**** RECORDED INFORMATION ****

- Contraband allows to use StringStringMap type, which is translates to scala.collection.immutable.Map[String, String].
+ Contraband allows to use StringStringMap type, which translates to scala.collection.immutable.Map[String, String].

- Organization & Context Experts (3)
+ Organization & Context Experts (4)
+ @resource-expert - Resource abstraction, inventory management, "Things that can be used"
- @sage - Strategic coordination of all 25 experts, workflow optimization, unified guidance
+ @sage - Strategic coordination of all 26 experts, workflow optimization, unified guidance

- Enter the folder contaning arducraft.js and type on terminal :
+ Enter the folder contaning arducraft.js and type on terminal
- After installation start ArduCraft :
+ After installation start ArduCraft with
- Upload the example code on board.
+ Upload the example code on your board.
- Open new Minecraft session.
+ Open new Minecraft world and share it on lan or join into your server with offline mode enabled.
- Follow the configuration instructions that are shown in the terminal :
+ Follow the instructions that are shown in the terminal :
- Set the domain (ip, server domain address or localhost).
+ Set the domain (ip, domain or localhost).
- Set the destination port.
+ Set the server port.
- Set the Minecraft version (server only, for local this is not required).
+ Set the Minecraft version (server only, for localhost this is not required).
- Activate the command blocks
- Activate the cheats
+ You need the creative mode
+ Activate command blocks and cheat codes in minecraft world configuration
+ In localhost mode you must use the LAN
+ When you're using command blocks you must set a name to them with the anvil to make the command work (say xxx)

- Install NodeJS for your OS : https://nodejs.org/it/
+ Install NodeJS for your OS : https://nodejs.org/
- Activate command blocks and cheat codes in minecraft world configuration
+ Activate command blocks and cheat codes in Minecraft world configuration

****

**TASK:**
The line containing "- @sage - Strategic" marks the end. Please print exactly every line from the top of the data to it, both included, and nothing more.

**TASK SOLUTION:**
- Contraband allows to use StringStringMap type, which is translates to scala.collection.immutable.Map[String, String].
+ Contraband allows to use StringStringMap type, which translates to scala.collection.immutable.Map[String, String].

- Organization & Context Experts (3)
+ Organization & Context Experts (4)
+ @resource-expert - Resource abstraction, inventory management, "Things that can be used"
- @sage - Strategic coordination of all 25 experts, workflow optimization, unified guidance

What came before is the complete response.